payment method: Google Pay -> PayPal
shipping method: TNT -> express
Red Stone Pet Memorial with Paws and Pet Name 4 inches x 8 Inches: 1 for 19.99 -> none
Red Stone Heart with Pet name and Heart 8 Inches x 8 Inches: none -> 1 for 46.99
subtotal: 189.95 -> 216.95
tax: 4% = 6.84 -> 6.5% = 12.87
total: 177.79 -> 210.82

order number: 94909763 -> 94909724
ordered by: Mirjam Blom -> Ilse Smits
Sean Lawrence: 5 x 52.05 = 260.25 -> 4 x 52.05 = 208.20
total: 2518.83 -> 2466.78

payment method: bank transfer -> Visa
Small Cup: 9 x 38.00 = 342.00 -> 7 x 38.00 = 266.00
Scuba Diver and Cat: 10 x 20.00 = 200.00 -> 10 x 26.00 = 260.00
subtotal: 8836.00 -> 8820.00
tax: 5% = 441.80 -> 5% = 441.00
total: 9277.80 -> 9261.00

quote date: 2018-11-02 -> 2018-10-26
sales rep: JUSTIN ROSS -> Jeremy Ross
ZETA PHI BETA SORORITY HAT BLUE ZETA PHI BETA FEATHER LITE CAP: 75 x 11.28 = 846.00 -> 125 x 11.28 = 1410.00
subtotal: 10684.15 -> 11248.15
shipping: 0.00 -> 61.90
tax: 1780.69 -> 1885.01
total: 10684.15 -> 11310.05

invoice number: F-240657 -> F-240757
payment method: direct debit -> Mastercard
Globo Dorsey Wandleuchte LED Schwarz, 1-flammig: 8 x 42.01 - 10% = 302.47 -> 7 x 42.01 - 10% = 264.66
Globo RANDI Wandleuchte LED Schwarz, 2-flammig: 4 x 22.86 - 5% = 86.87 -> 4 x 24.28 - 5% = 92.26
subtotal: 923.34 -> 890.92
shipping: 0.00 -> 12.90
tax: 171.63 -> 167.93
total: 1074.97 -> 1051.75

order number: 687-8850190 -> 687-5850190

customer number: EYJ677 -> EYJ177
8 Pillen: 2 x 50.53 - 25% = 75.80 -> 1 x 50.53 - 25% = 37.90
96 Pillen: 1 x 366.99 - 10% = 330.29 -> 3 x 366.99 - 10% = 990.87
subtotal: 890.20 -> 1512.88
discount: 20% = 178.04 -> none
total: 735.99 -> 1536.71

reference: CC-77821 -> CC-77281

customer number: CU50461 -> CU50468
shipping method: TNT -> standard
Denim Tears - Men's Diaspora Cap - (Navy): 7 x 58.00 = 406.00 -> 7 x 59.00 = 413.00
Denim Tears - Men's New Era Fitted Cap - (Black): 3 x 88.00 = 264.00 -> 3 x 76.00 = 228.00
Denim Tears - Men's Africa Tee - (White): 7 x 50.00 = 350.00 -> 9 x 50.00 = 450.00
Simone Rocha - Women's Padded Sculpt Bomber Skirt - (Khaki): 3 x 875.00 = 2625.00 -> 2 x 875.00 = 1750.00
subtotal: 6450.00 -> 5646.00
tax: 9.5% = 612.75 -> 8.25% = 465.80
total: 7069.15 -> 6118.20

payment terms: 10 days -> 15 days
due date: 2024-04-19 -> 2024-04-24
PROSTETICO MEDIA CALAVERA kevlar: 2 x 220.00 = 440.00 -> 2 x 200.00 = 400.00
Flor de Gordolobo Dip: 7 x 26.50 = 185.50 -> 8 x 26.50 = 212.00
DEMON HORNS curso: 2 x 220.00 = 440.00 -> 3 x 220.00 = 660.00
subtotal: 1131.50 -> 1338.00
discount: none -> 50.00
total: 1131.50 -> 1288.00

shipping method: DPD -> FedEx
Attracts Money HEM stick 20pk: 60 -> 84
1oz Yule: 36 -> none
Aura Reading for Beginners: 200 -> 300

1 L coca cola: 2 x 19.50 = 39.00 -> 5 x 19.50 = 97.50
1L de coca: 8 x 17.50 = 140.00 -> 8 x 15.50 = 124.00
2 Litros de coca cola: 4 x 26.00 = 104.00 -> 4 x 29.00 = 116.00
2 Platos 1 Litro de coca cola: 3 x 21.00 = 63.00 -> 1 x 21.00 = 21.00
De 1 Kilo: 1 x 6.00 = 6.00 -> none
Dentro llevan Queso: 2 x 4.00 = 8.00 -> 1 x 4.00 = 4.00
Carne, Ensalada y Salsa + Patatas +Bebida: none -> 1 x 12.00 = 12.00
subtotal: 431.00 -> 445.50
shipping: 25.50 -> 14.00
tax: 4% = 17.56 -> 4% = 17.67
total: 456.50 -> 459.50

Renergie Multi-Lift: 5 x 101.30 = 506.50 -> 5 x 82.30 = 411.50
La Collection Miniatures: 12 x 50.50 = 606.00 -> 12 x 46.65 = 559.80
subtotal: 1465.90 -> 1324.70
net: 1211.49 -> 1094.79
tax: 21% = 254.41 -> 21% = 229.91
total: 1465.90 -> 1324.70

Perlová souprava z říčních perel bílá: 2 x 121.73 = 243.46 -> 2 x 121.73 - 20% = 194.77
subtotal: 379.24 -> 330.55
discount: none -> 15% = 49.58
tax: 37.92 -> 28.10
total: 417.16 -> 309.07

| WHAT TO PRODUCE |
The line with "total: 456.50 -> 459.50", the last line of the data above, and every line between them should be duplicated exactly, with nothing else.

| EXERCISE OUTPUT |
total: 456.50 -> 459.50

Renergie Multi-Lift: 5 x 101.30 = 506.50 -> 5 x 82.30 = 411.50
La Collection Miniatures: 12 x 50.50 = 606.00 -> 12 x 46.65 = 559.80
subtotal: 1465.90 -> 1324.70
net: 1211.49 -> 1094.79
tax: 21% = 254.41 -> 21% = 229.91
total: 1465.90 -> 1324.70

Perlová souprava z říčních perel bílá: 2 x 121.73 = 243.46 -> 2 x 121.73 - 20% = 194.77
subtotal: 379.24 -> 330.55
discount: none -> 15% = 49.58
tax: 37.92 -> 28.10
total: 417.16 -> 309.07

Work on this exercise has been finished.